New users get seeded with "High-Footprint" titles — massive cultural reach, heavy and distinct thematic clustering.

**Example:** *Brooklyn Nine-Nine* acts as a perfect calibration case. It immediately establishes a baseline for both the thematic engine (workplace comedy, ensemble cast, deadpan humor) and collaborative side (massive dataset of what other fans also watch). By forcing interactions with strategically chosen titles like this, the algorithm can deliver accurate recommendations from day one without an empty screen.

---

## Outputs

- **Populates "Recommended For You"** on the home/landing view, filtered to active subscriptions
- **Drives Search clusters** — personalized categories like "Because you liked The Matrix → Dystopian Cyberpunk" instead of generic "Sci-Fi"
- **Feeds the Subscription Optimizer** — platforms with catalogs rich in the user's boosted themes gain background weight advantage in the Rotate Churn algorithm, even if the user hasn't explicitly added those titles to a list

---

## A Note on Embeddings vs. Explicit Tags

The spec above uses hand-tagged themes + collaborative scoring. This is implementable without ML infrastructure and produces explainable results ("You liked this because it's Dystopian Cyberpunk").

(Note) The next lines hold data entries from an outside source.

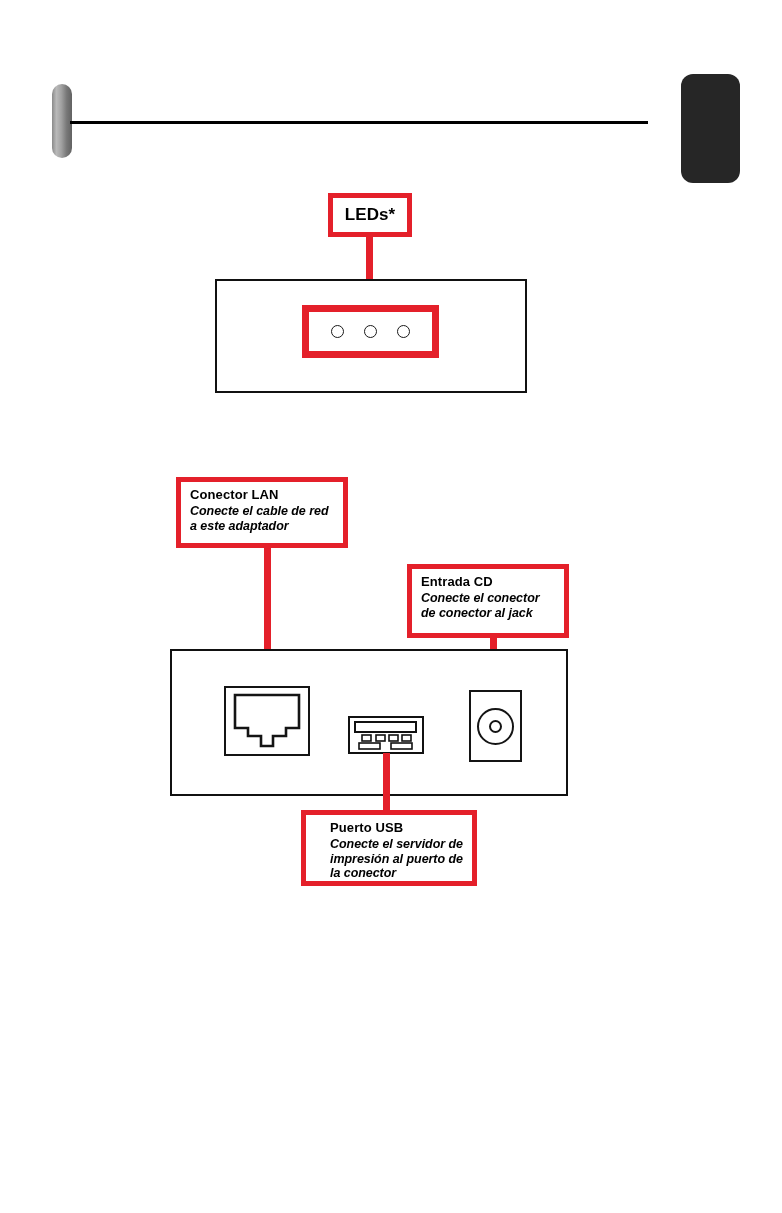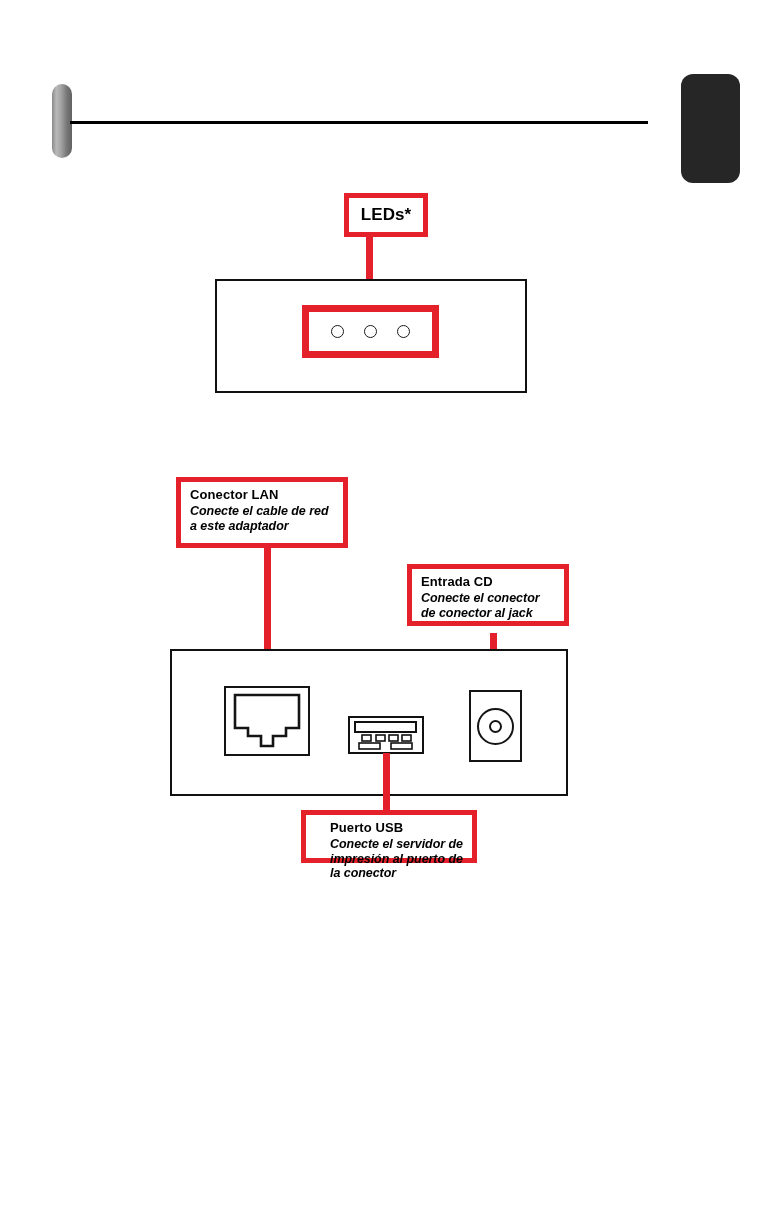"LEDs*" .callout.centered { margin-left: 16px -> none }
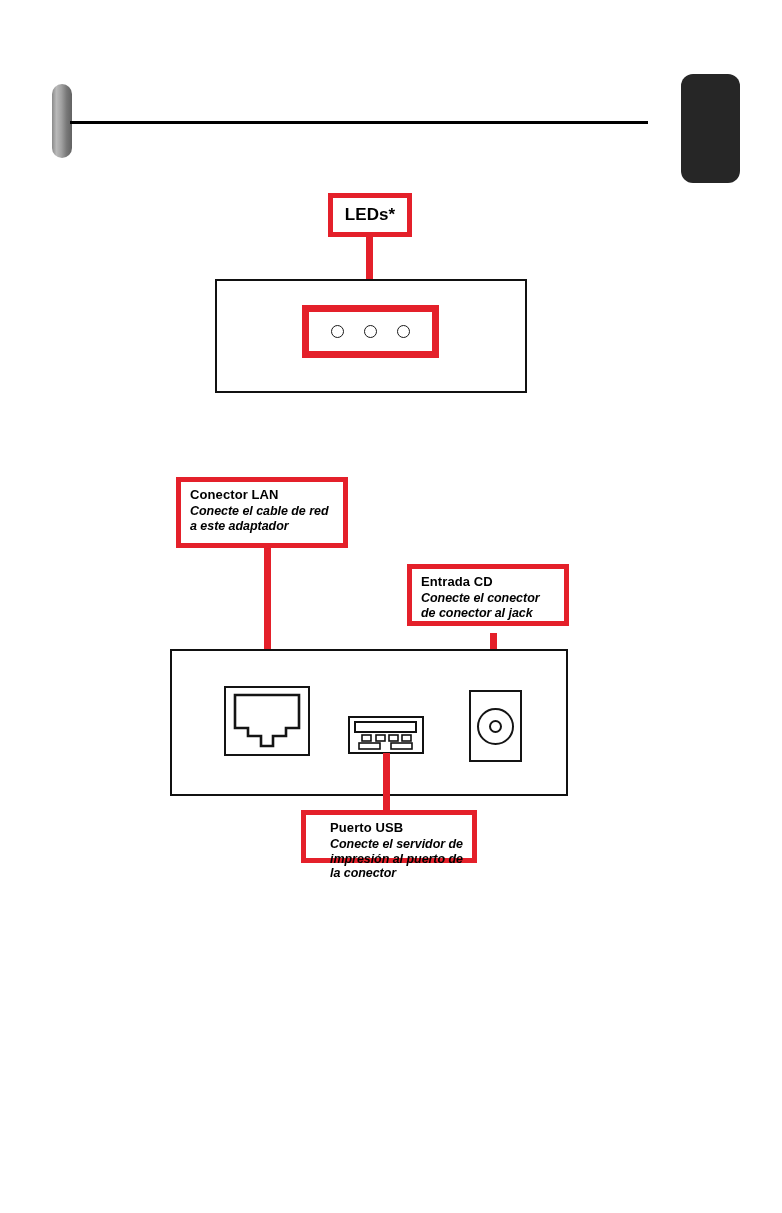"Entrada CD" div.callout { height: 62px -> 74px }
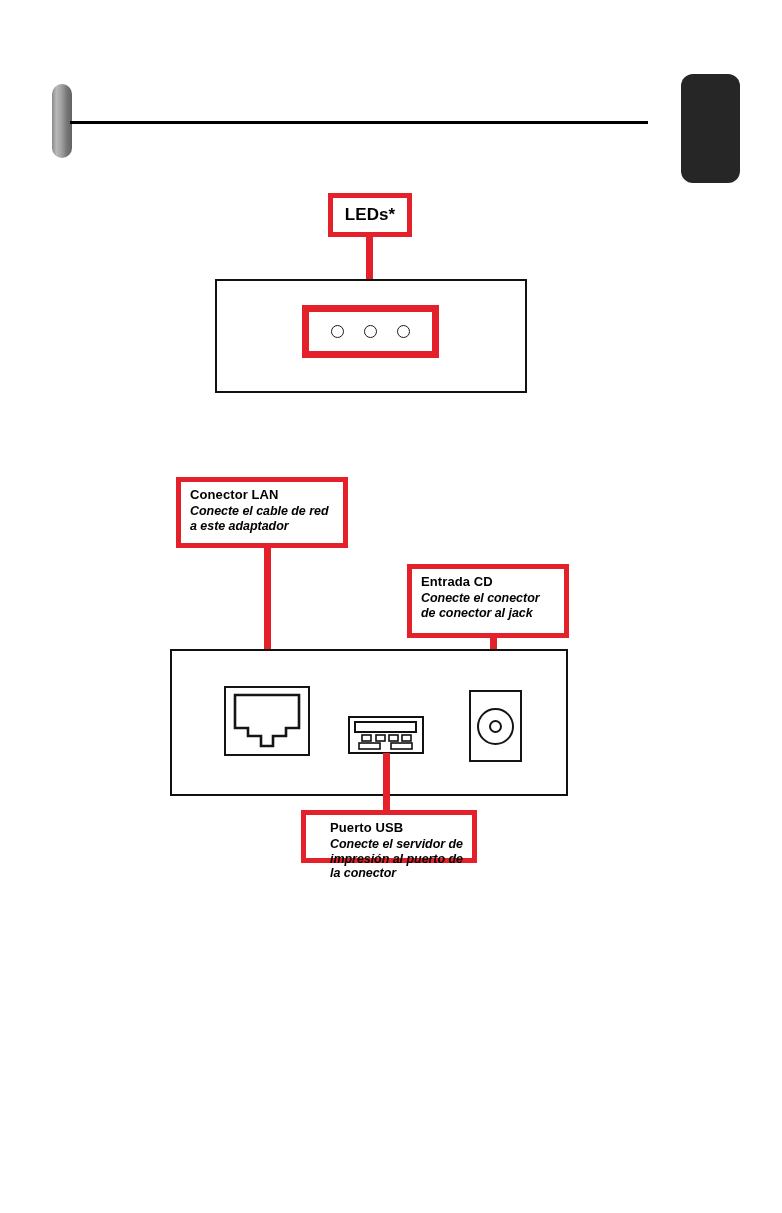"Puerto USB" div.callout { height: 53px -> 76px }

A modern alternative worth evaluating before the production build: **vector embeddings + cosine similarity**. Each title gets a high-dimensional vector representation (trained on viewing behavior, descriptions, cast, etc.). Recommendations are found by nearest-neighbor search in that vector space. Scales better, surfaces non-obvious matches, no manual theme taxonomy to maintain.

Tradeoff: embeddings require ML infrastructure, cold-start handling, and are harder to debug and explain. Explicit tags are more transparent and tunable — and the explainability is itself a UX feature.

**The two can coexist:** embeddings for broad discovery underneath; explicit theme labels as the UX surface ("Because you liked..."). This is worth a deliberate decision before the production build, not during prototyping.

**For the prototype:** all recommendation output is static fake data. This doesn't need to be resolved now.